Replacing incandescent lamps with LEDs.
This may be a bit OT, but after looking around, it seemed to not fit in the least here.

One of the things I dread doing the most with some of my vintage audio equipment is replacing burnt out lamps. Not only do I have to nearly tear the entire front of the unit apart, but I also have occasional trouble finding the light lamp as far as voltage, size, and mount are concerned.

I think that I am going to start replacing the incandescent bulbs with LEDs. But this presents several issues. While LEDs seem to operate just fine on as little as 1 volt, many of these systems provide 6, 8, 12, or even 36 volts to the lamps, and usually it is AC. It would be enough to wire in some resistors, but I cannot predict on some of these systems just how it would affect other things wiring in a bunch of components like resistors and LEDs.
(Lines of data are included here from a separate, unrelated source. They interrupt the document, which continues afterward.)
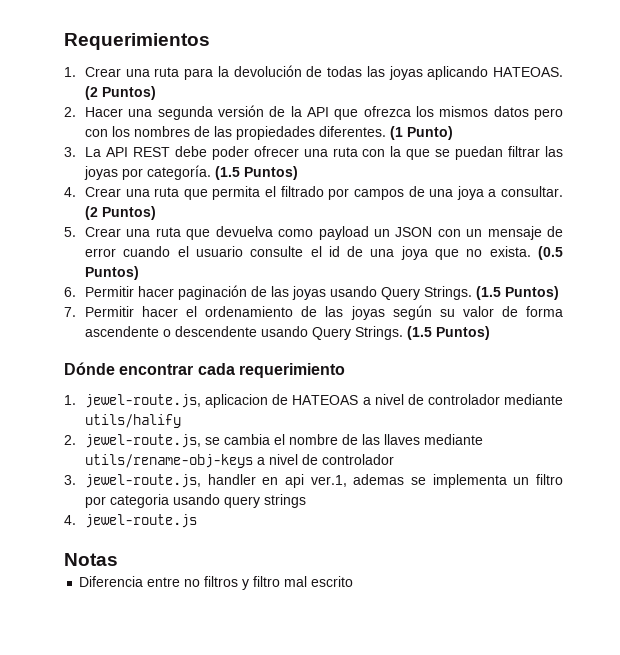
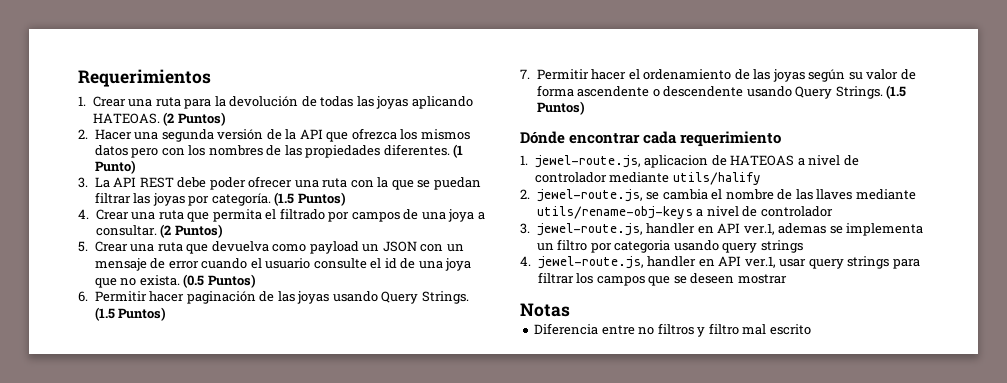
[285,474,305,488] api -> [717,223,741,233] API
[85,514,198,528] jewel-route.js -> [537,256,920,269] [537,272,787,286] jewel-route.js, handler en API ver.1, usar query strings para filtrar los campos que se deseen mostrar

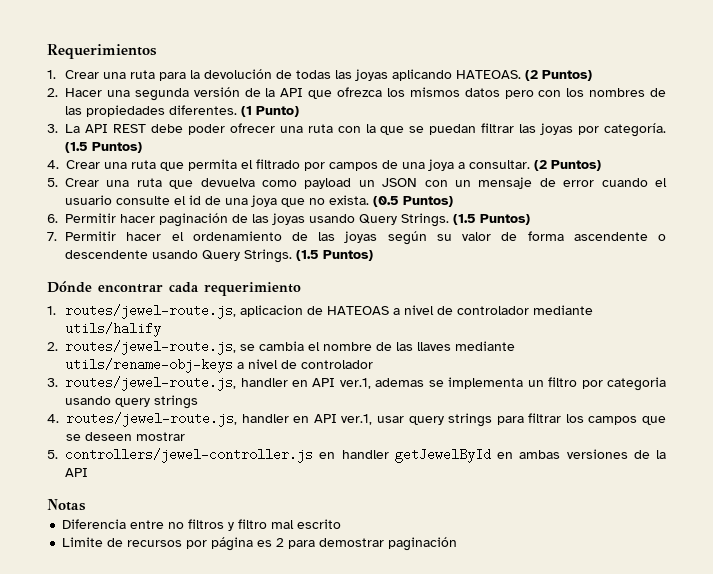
[534,155,641,168] jewel-route.js, -> [65,304,237,319] routes/jewel-route.js,
[536,189,643,202] jewel-route.js, -> [65,340,237,355] routes/jewel-route.js,
[536,223,643,236] jewel-route.js, -> [65,376,237,391] routes/jewel-route.js,
[537,256,644,269] jewel-route.js, -> [66,412,237,427] routes/jewel-route.js,
(787, 279) none -> [47,448,666,463] [65,468,89,477] // 5. controllers/jewel-controller.js en handler getJewelById en ambas versiones de la API
(811, 329) none -> [62,537,458,551] // Limite de recursos por página es 2 para demostrar paginación

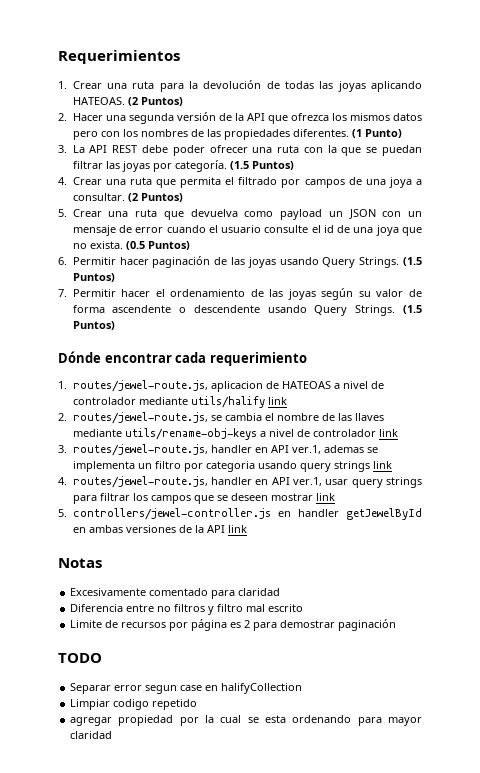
(162, 329) none -> [267,397,287,405] link
(374, 364) none -> [378,429,398,437] link
(199, 402) none -> [372,461,392,469] link
(185, 436) none -> [315,493,335,501] link
(89, 472) none -> [227,525,247,533] link
(86, 505) none -> [70,588,281,599] // Excesivamente comentado para claridad
(458, 544) none -> [58,653,102,663] [70,683,303,694] [70,699,198,710] [70,715,422,726] [70,731,113,739] // TODO // Separar error segun case en halifyCollection // Limpiar codigo repetido // agregar propiedad por la cual se esta ordenando para mayor claridad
So what would be the best way to replace these bulbs with longer-lasting, more efficient LEDs with minimum impact on the rest of the system?

Here is a quick drawing I made of a couple of possible configurations. I think I'm on the right trail, but each one seems to affect the circuit in an adverse way. I also have some much more complex ones drawn out, but that is on paper and I would have to scan them in.


richie00boy 7th July 2004 04:37 PM

Your first schematic is fine and is the method I would use with the addition of an inverse-connected diode such as 1N41001 across the LED. LEDs can only withstand a few volts of reverse voltage.

CaliforniaBob 7th July 2004 05:36 PM

There are a number of issues to solve. First is the resistor needed to drop the input voltage to something the LED can use. Look for the LEDs with the lowest current requirement. This means the dropping resistor can be smaller, say 1/8 watt. Then you'll need to find a small LED T1 (3mm). Then if its AC you'll need diodes to prevent reverse voltages from getting to the LED.

I think its worthwhile to solder an LED with a diode and a
resistor in-line and heat shrink the whole thing and use it
as a lamp replacement. It will draw a lot less amps and outlast
the lamp. Especially true for tube amps where the lamp
probably outdraws small signal tube plate currents.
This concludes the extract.